**ASSIGNMENT**.
Each record must appear in your answer exactly as it does below.

**DATASET EXCERPTS**.

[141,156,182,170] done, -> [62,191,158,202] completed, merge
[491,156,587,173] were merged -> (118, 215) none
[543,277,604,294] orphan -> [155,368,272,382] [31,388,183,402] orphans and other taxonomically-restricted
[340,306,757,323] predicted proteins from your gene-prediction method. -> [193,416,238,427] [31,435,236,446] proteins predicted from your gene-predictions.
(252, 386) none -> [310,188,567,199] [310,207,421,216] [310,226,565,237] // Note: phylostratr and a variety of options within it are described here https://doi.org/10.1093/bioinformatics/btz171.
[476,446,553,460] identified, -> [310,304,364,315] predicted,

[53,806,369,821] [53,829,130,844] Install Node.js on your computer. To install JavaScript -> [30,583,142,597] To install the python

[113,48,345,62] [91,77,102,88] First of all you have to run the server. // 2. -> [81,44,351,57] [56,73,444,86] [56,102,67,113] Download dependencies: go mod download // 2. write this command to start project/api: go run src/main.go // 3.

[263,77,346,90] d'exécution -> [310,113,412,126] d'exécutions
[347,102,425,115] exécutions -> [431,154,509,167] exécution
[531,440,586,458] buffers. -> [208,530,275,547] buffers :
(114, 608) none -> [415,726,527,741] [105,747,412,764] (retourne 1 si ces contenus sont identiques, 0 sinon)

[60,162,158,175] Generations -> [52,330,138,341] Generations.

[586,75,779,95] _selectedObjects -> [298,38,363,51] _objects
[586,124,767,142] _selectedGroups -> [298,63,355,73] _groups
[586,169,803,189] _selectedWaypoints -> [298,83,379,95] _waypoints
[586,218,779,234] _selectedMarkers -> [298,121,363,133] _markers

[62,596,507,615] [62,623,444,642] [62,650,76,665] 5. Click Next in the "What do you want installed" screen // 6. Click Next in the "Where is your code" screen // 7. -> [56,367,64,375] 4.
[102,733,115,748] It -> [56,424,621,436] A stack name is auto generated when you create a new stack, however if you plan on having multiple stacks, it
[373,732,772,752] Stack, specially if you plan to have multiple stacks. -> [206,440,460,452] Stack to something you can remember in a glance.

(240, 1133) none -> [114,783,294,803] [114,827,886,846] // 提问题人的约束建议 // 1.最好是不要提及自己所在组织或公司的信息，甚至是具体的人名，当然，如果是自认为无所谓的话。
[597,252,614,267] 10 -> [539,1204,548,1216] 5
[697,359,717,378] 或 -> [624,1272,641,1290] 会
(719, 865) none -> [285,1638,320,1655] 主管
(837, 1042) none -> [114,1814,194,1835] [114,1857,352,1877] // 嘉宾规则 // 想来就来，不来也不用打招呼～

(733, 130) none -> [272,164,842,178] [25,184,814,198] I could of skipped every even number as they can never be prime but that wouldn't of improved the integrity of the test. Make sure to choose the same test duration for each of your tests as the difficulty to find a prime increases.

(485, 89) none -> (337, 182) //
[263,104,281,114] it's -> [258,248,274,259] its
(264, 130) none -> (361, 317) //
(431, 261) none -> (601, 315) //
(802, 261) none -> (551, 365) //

**TASK OUTPUT**.
[141,156,182,170] done, -> [62,191,158,202] completed, merge
[491,156,587,173] were merged -> (118, 215) none
[543,277,604,294] orphan -> [155,368,272,382] [31,388,183,402] orphans and other taxonomically-restricted
[340,306,757,323] predicted proteins from your gene-prediction method. -> [193,416,238,427] [31,435,236,446] proteins predicted from your gene-predictions.
(252, 386) none -> [310,188,567,199] [310,207,421,216] [310,226,565,237] // Note: phylostratr and a variety of options within it are described here https://doi.org/10.1093/bioinformatics/btz171.
[476,446,553,460] identified, -> [310,304,364,315] predicted,

[53,806,369,821] [53,829,130,844] Install Node.js on your computer. To install JavaScript -> [30,583,142,597] To install the python

[113,48,345,62] [91,77,102,88] First of all you have to run the server. // 2. -> [81,44,351,57] [56,73,444,86] [56,102,67,113] Download dependencies: go mod download // 2. write this command to start project/api: go run src/main.go // 3.

[263,77,346,90] d'exécution -> [310,113,412,126] d'exécutions
[347,102,425,115] exécutions -> [431,154,509,167] exécution
[531,440,586,458] buffers. -> [208,530,275,547] buffers :
(114, 608) none -> [415,726,527,741] [105,747,412,764] (retourne 1 si ces contenus sont identiques, 0 sinon)

[60,162,158,175] Generations -> [52,330,138,341] Generations.

[586,75,779,95] _selectedObjects -> [298,38,363,51] _objects
[586,124,767,142] _selectedGroups -> [298,63,355,73] _groups
[586,169,803,189] _selectedWaypoints -> [298,83,379,95] _waypoints
[586,218,779,234] _selectedMarkers -> [298,121,363,133] _markers

[62,596,507,615] [62,623,444,642] [62,650,76,665] 5. Click Next in the "What do you want installed" screen // 6. Click Next in the "Where is your code" screen // 7. -> [56,367,64,375] 4.
[102,733,115,748] It -> [56,424,621,436] A stack name is auto generated when you create a new stack, however if you plan on having multiple stacks, it
[373,732,772,752] Stack, specially if you plan to have multiple stacks. -> [206,440,460,452] Stack to something you can remember in a glance.

(240, 1133) none -> [114,783,294,803] [114,827,886,846] // 提问题人的约束建议 // 1.最好是不要提及自己所在组织或公司的信息，甚至是具体的人名，当然，如果是自认为无所谓的话。
[597,252,614,267] 10 -> [539,1204,548,1216] 5
[697,359,717,378] 或 -> [624,1272,641,1290] 会
(719, 865) none -> [285,1638,320,1655] 主管
(837, 1042) none -> [114,1814,194,1835] [114,1857,352,1877] // 嘉宾规则 // 想来就来，不来也不用打招呼～

(733, 130) none -> [272,164,842,178] [25,184,814,198] I could of skipped every even number as they can never be prime but that wouldn't of improved the integrity of the test. Make sure to choose the same test duration for each of your tests as the difficulty to find a prime increases.

(485, 89) none -> (337, 182) //
[263,104,281,114] it's -> [258,248,274,259] its
(264, 130) none -> (361, 317) //
(431, 261) none -> (601, 315) //
(802, 261) none -> (551, 365) //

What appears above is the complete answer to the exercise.